Sewaktu beberapa waktu lalu Hitomi pamit pergi dengan alasan menghadiri acara keluarga, ia tahu Hitomi tidak benar-benar menghadiri acara keluarga.

Keluarga macam apa yang bahkan tidak mengantar anak gadisnya pulang setelah seharian bersama? Belum lagi, anak gadis mereka tiba di kos-kosannya pukul sepuluh malam.

Ia yakin Hitomi sedang menutupi sesuatu.

Ia sempat menduga bahwa Hitomi memiliki kekasih—sebab gadis itu juga tak pernah melepas ponsel dari genggaman. Sejujurnya, ia tak peduli jika gadis itu memiliki kekasih. Toh, Hitomi sudah cukup dewasa untuk memutuskan sesuatu sendiri. Yang jadi pertanyaan terbesarnya adalah; kenapa belakangan ini Hitomi selalu terlihat uring-uringan setiap kali ada Minju?

Pada mulanya, ia berusaha meyakinkan dirinya sendiri bahwa itu cuma perasaannya saja. Namun, pesan dari Minju tempo hari yang mengatakan soal bagaimana gadis itu juga merasa Hitomi aneh membuatnya percaya bahwa semua ini bukan khayalannya saja.

Ada yang tidak beres dengan Hitomi, dan itu jelas berhubungan dengan Minju—dan barangkali, kekasihnya.

Satu nama sempat terlintas di kepalanya—tentang siapa kekasih Hitomi yang mati-matian gadis itu sembunyikan.

(Ia juga tak mengerti kenapa Hitomi mati-matian menyembunyikannya. Takkan ada yang keberatan jika gadis itu memiliki kekasih. Wajar. Lagipula, Yuri bahkan harus mengakui—meski dengan terpaksa—bahwa Hitomi adalah gadis yang manis. Aneh jika tak ada satu dua orang yang mendekati gadis itu)

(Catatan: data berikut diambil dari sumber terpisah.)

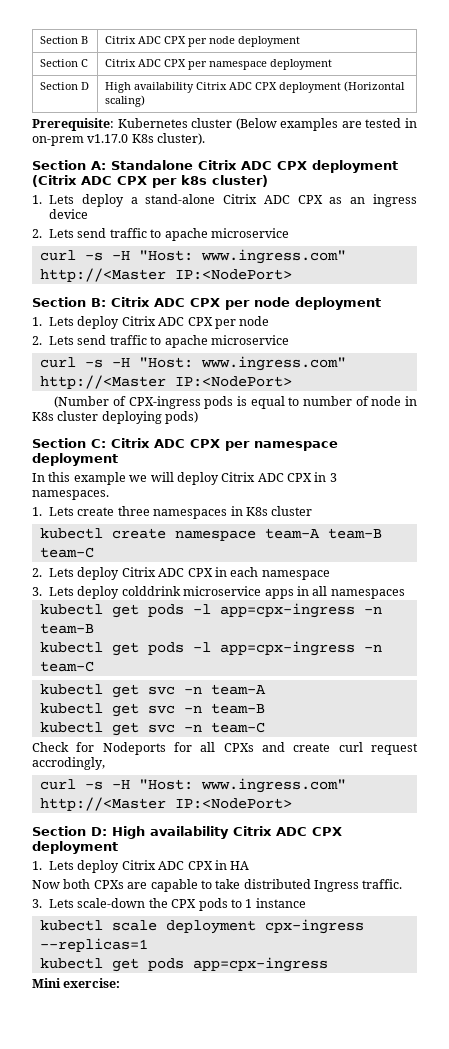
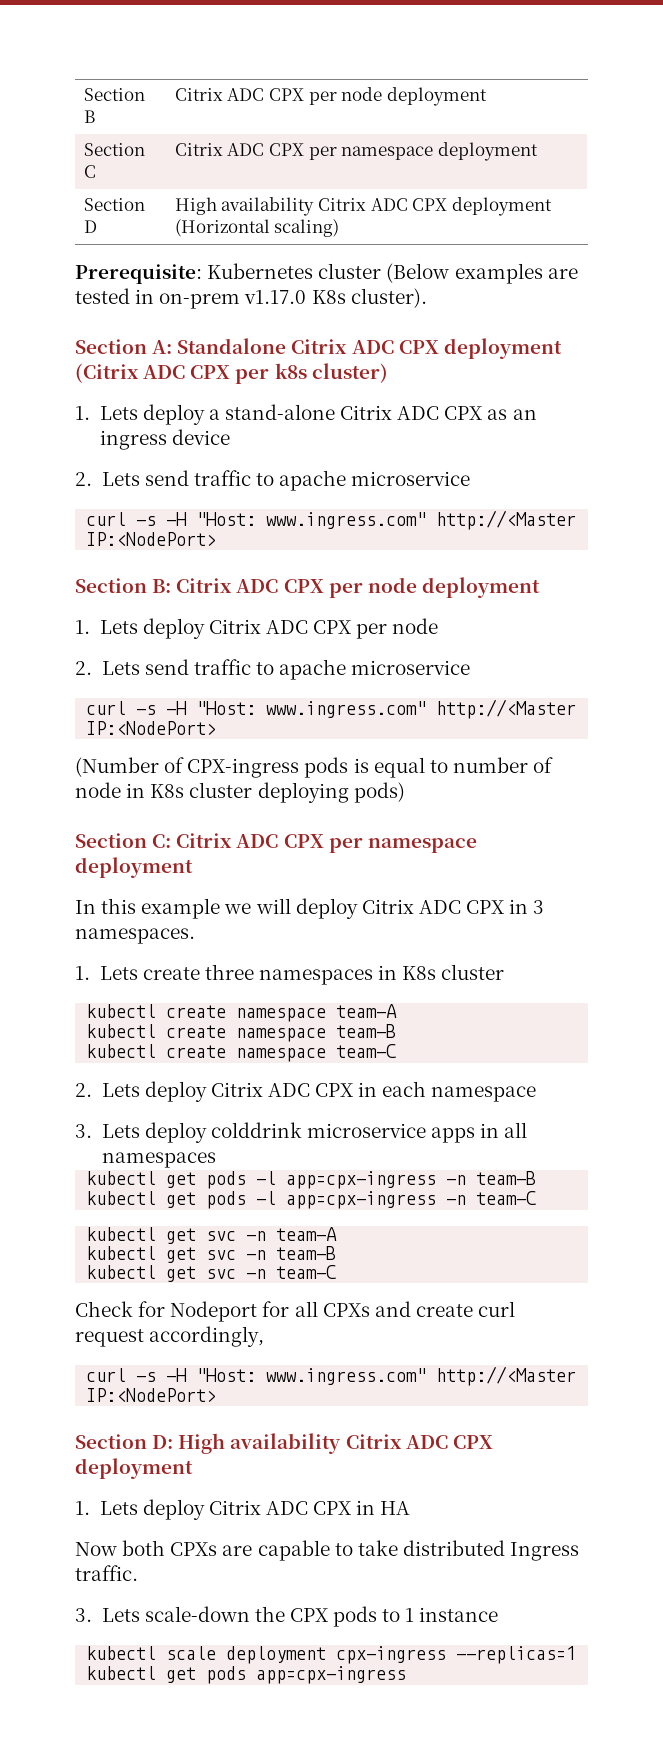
[327,528,382,539] team-B -> [86,1024,397,1042] [86,1044,327,1062] // kubectl create namespace team-B // kubectl create namespace
[102,742,166,755] Nodeports -> [170,1301,258,1322] Nodeport
[32,757,105,770] accrodingly, -> [149,1326,265,1347] accordingly,
[32,978,121,988] // Mini exercise: -> (407, 1675) none

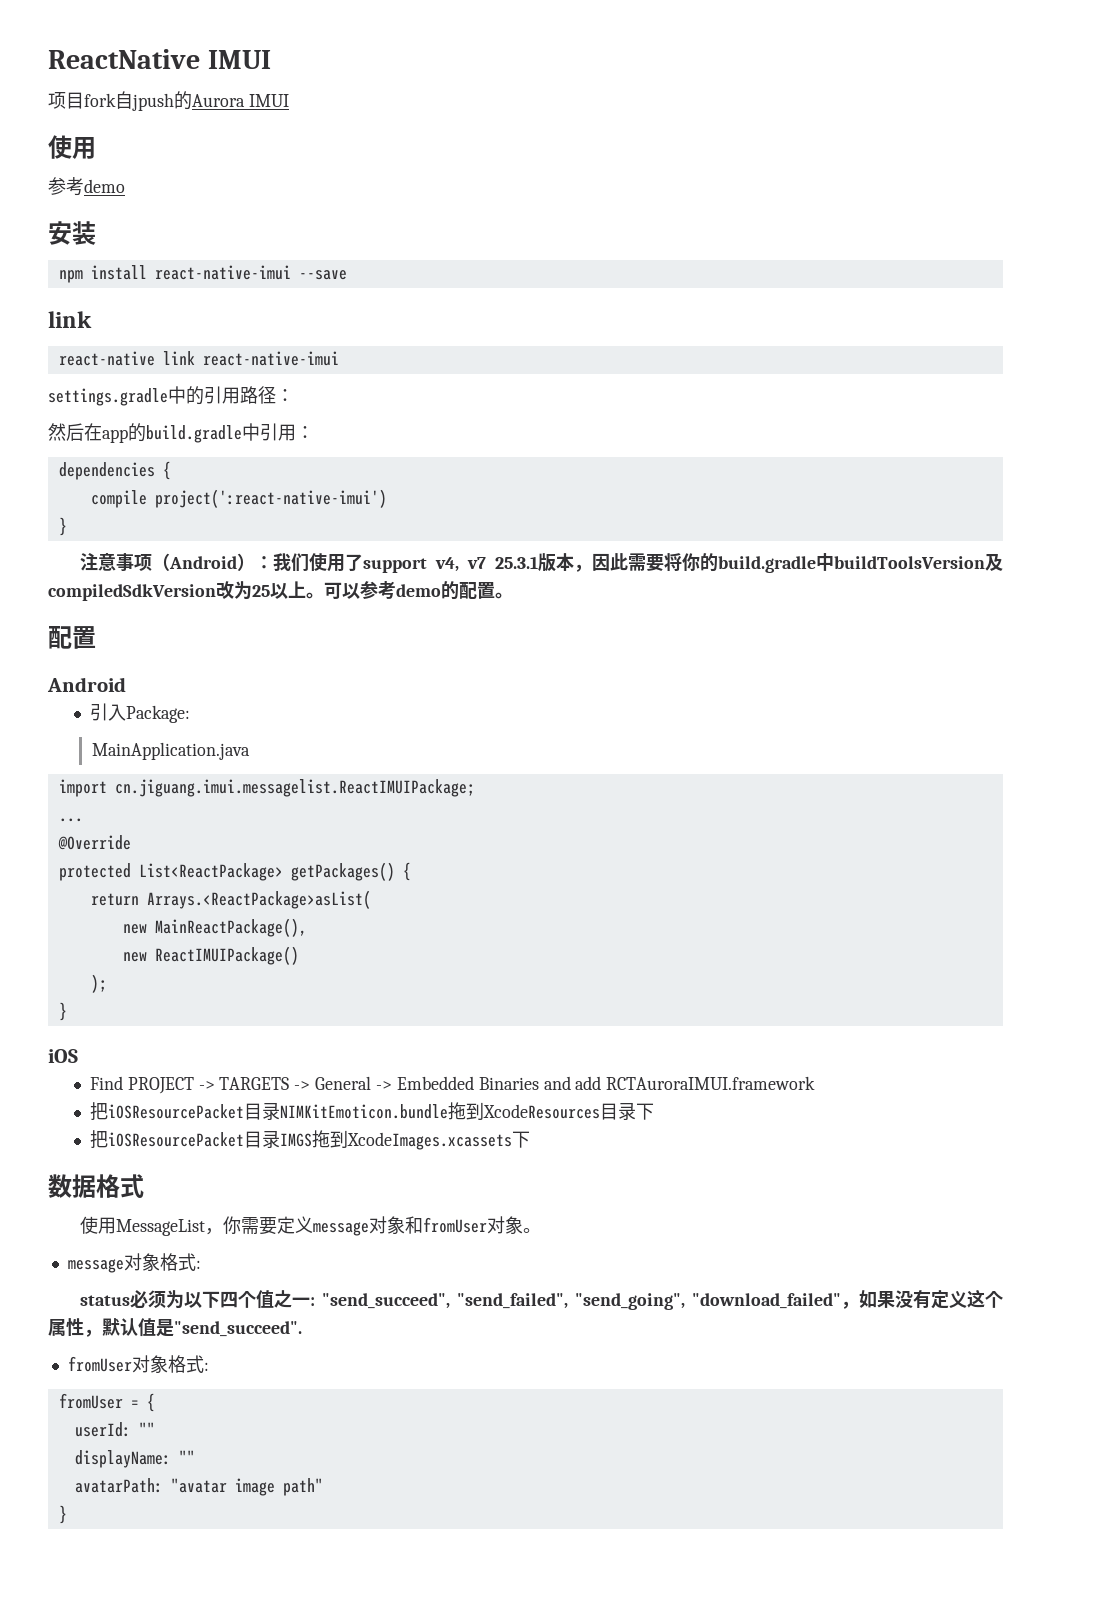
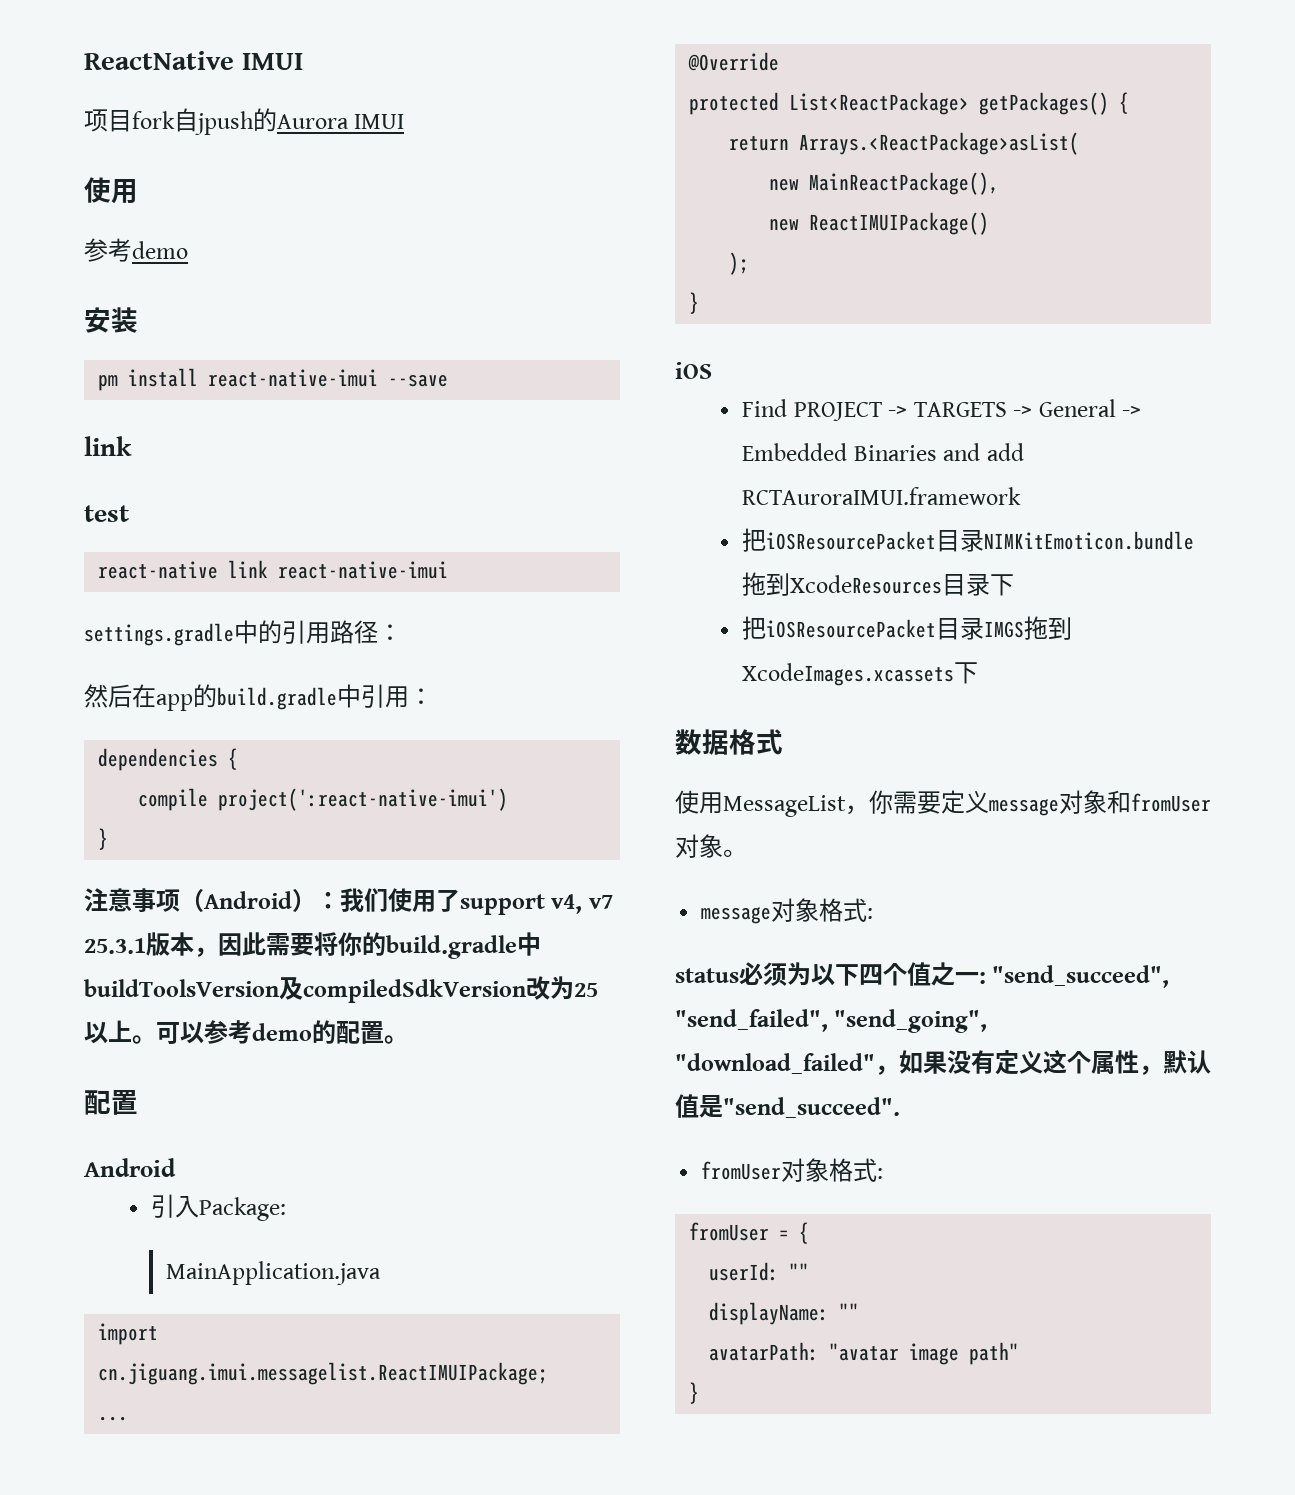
[58,270,83,283] npm -> [98,374,119,391] pm
(92, 319) none -> [84,505,129,522] // test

Lamunannya buyar saat ojek online yang membawanya pulang berhenti di depan bangunan berlantai dua. Setelah menggumamkan terima kasih, ia akhirnya masuk. Matanya menangkap kendaraan roda empat yang terparkir tak jauh dari kos-kosannya. Namun, ia tak mau ambil pusing. Didorongnya pintu pelan. Sepi. Selalu begini. Meski kos-kosannya terbilang rapi dan bersih, penghuninya tak banyak. Mungkin karena lokasinya yang agak jauh. Atau harga sewanya yang sedikit di atas rata-rata.

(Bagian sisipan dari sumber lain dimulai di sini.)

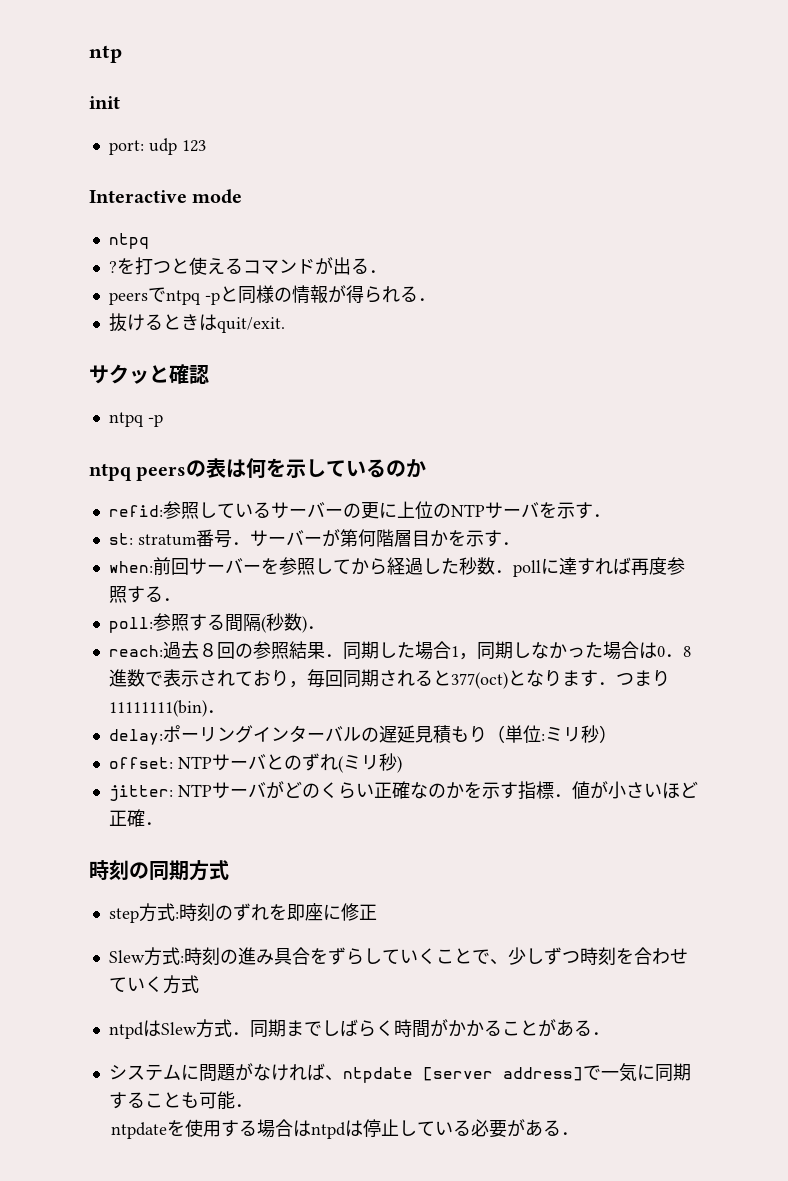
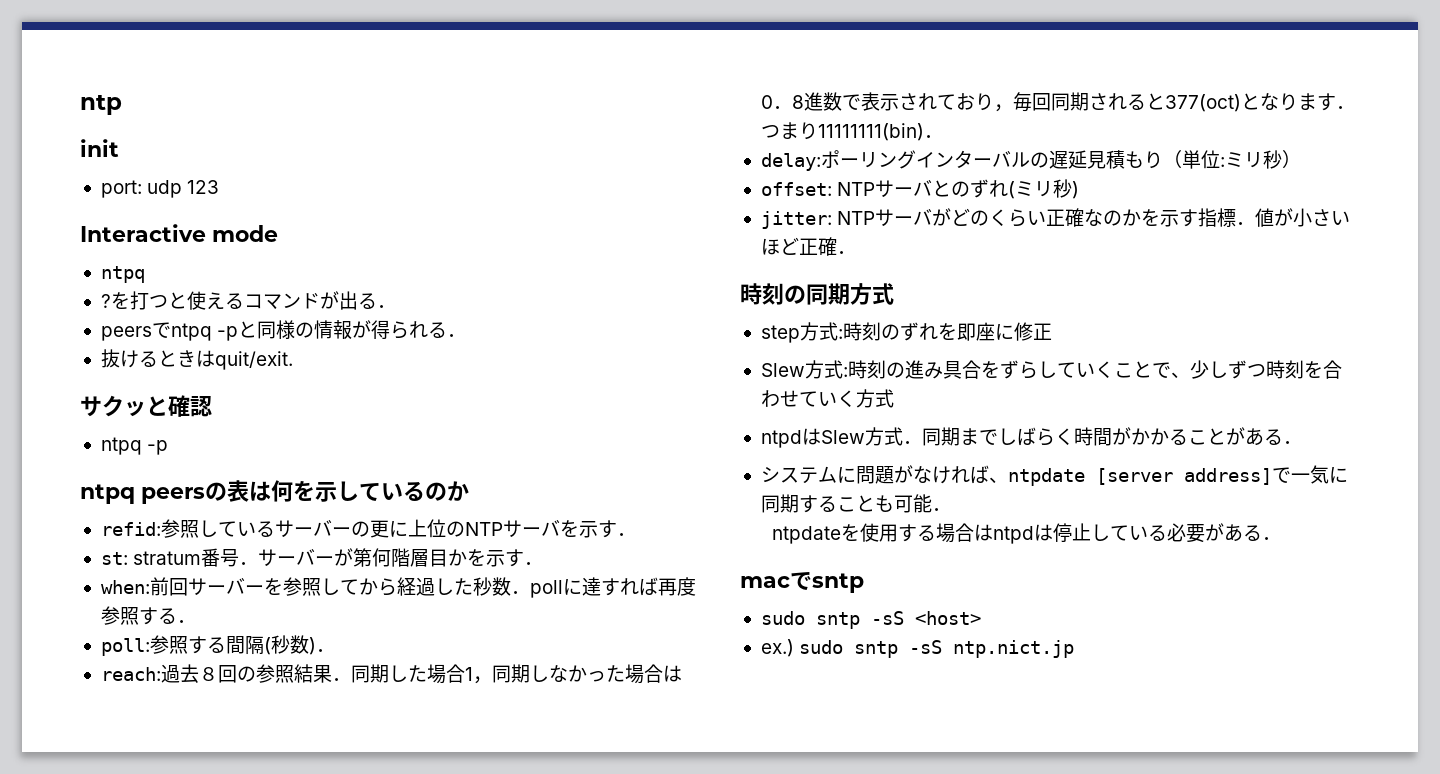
(579, 1133) none -> [740,572,864,593] [760,611,981,629] [760,639,1075,658] // macでsntp // sudo sntp -sS <host> // ex.) sudo sntp -sS ntp.nict.jp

Pelan, ia meniti tangga menuju lantai dua. Jika lantai satu saja sesepi ini, maka bisa dipastikan bahwa lantai dua lebih sepi lagi. Hanya ada ia, Hitomi, dan seorang mahasiswi yang menghuni kamar paling ujung—Nako tak lagi di sini. Ia sudah bersiap untuk menghadapi keheningan yang memekakkan telinga saat tiba-tiba telinganya menangkap teriakan seseorang.

“Ya terus kamu maunya aku gimana?!”

Dalam cerita Rahasia (Jangan Bilang Siapa-siapa)


“Chae, Sayang, lagi apa?”

Chaewon mendongak, mengalihkan pandangannya sejenak dari ponsel. Ditariknya earphone hingga lepas dari telinga. Di ambang pintu, ibunya berdiri, “Kenapa Ma?”

“Senggang nggak hari ini?” ibunya melangkah masuk, lalu duduk di tepian ranjang, “Kamu tuh kenapa ya. Berantakan banget ini kasur, masa kasur anak gadis begini?”

Kedua alis Chaewon terangkat, bibirnya membentuk garis tipis, menahan komentar-komentar tajam yang tak perlu—nanti dikutuk jadi batu berabe, “Kenapa, Mama mau diantar ke mana?” ia mendorong tubuhnya bangkit.

“Mama ada arisan nih, anterin ya?”

Dahinya berkerut, “Mama kayaknya tiap minggu arisan terus.”

Sang ibu mengibaskan lengan, “Minggu lalu itu sama orang kantornya Papa. Yang ini sama temen SMA Mama.”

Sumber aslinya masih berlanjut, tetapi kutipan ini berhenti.